The falling leaves are a rustling signal for
the crappies to go on the feed, but one of the things my dad taught me
about outdoorsing is that bass--especially largemouth--will hit live, hard-shelled
crayfish (crawdads, or hard craws to Hoosiers) when foliage of the tamarack,
mainly a tree of the north, turns yellow in what would be late summer for
our country. Actually, said my dad, although the tamarack is typified as
a treeline “inhabitant,” they have been known to thrive in bogs and swamps
of northeastern Indiana.
How my dad became familiar with a tree I didn’t
know, I cannot say. But in the post-Depresion years, he seemed to know
of which he spoke. And in late September or early October he pinned his
bass-fishing hopes hope on live, hard craws hooked through the tail, suspended
below a bobber, and thus kept alive.
My dad’s rods and reels had been lost in a woodshed
fire and we fished with long ash poles with linen lines as long as the
poles. This allowed plenty of running room for bass. Soon after this fishing
lesson, my dad put me into bass fishing proper by buying me a South Bend
No. 450 bait casting outfit and a few artificial lures, chiefly the red
and cream-colored South Bend Bass-O-Reno of two sizes and a handful of
others. The SB Lures had been in the drugstore window so long the fly specks
could not be removed. But they worked, and they prodded me into what probably
would be hundreds of other artificial lures, all fish catchers.

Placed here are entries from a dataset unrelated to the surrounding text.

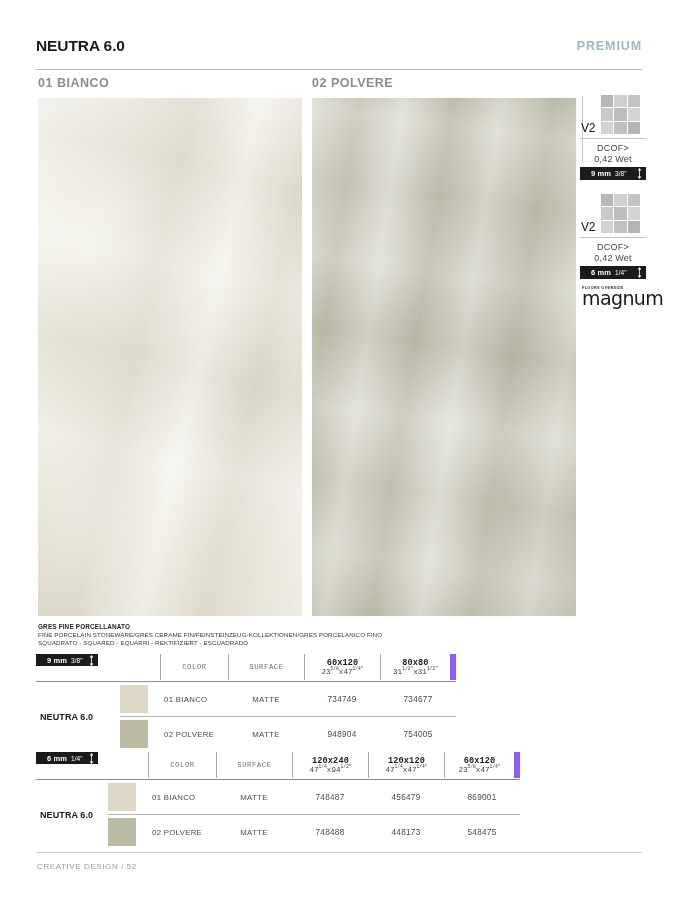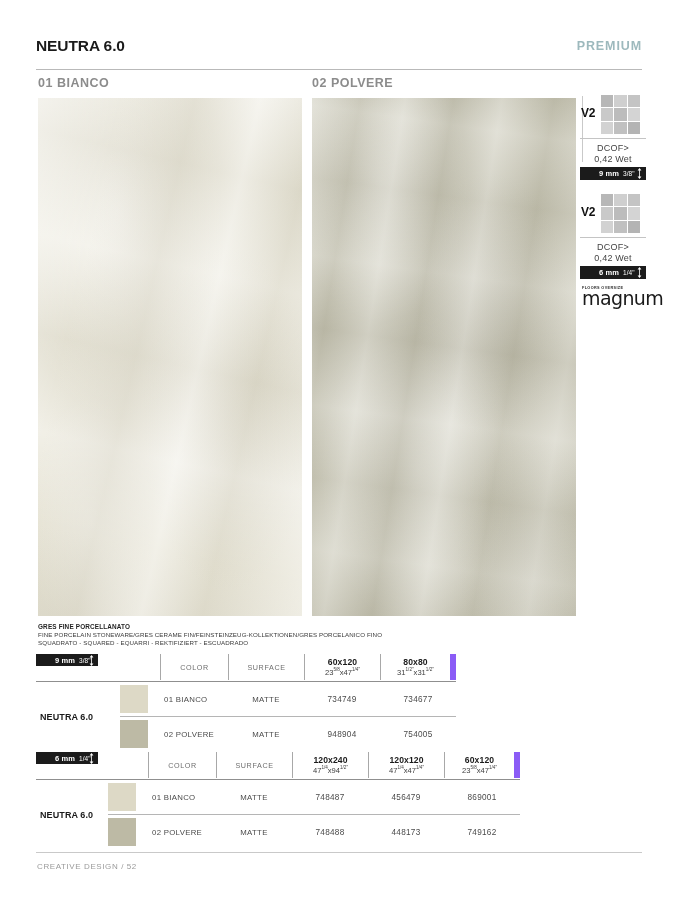--- a/index.html
+++ b/index.html
@@ -117,9 +117,9 @@
   .v2-label {
     position: absolute;
     left: 1px;
-    bottom: 15px;
+    bottom: 0;
     font-size: 12px;
-    font-weight: bold;
+    font-weight: normal;
     color: #111;
     letter-spacing: -0.2px;
   }

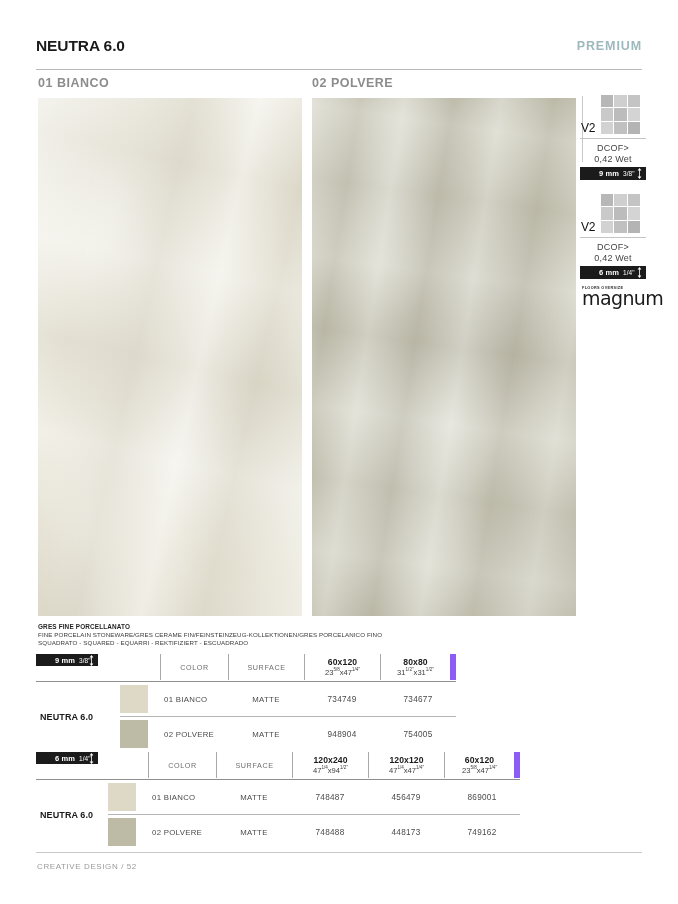--- a/index.html
+++ b/index.html
@@ -158,7 +158,7 @@
     display: flex;
     align-items: center;
     box-sizing: border-box;
-    padding-left: 19px;
+    padding-left: 11px;
   }
   .thickness-mm {
     color: #fff;

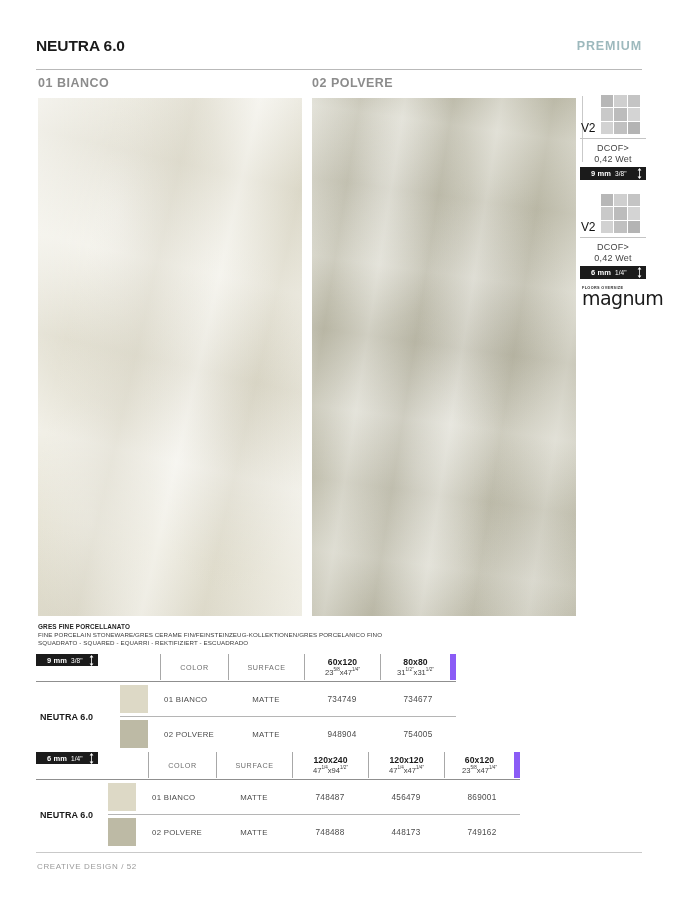--- a/index.html
+++ b/index.html
@@ -259,6 +259,7 @@
   .head-cells {
     display: flex;
     flex: 1;
+    font-family: Liberation Mono, monospace;
   }
   .head-cell {
     border-left: 1px solid #a8a8a8;

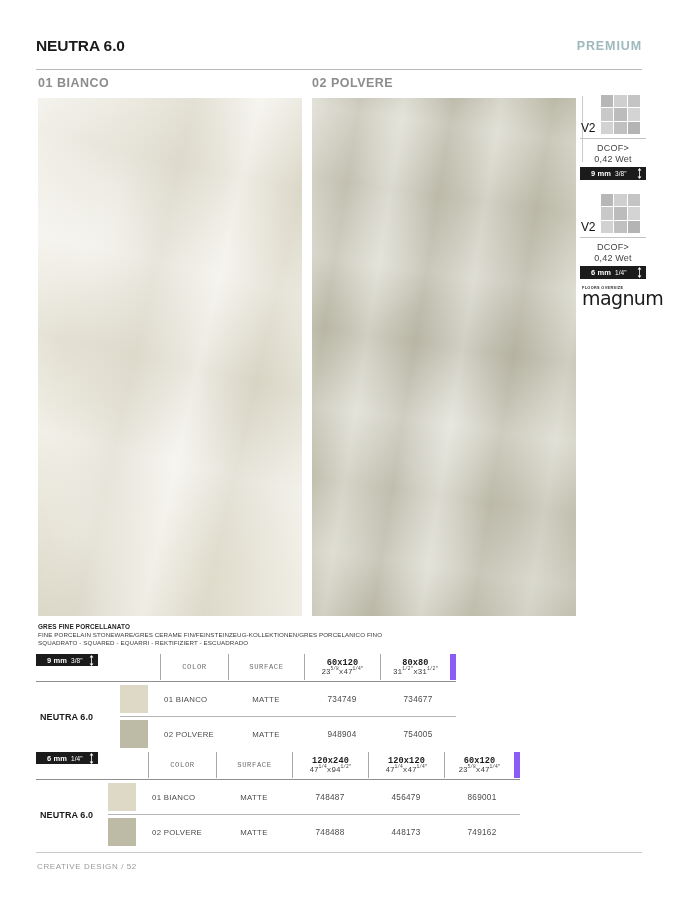--- a/index.html
+++ b/index.html
@@ -579,7 +579,7 @@
           <div class="cell c-surface">MATTE</div>
           <div class="cell c-code">748488</div>
           <div class="cell c-code">448173</div>
-          <div class="cell c-code">749162</div>
+          <div class="cell c-code">548475</div>
         </div>
       </div>
     </div>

Back to the problem of leaves on water.
Fishing artificials under these conditions is
tough going--leaves tend to foul the action of most lures. But if the angler
uses a pumping, jigging motion on the retrieve, he can keep a lure free
of leaves and that gives it a rising-falling motion that is good for all
fish. Fish often hit a lure when it is descending in the water. The strike,
in this case, may be noticed by a sideway motion of the line, as opposed
to sinking.
I use a Johnson Silver Minnow (one hook spoon)
most often with a dark braided line most often for this kind of fishing,
and allow it to flutter up and down two to three feet deep. Of course,
if there is natural underwater cover, I want my lure to pass close to it.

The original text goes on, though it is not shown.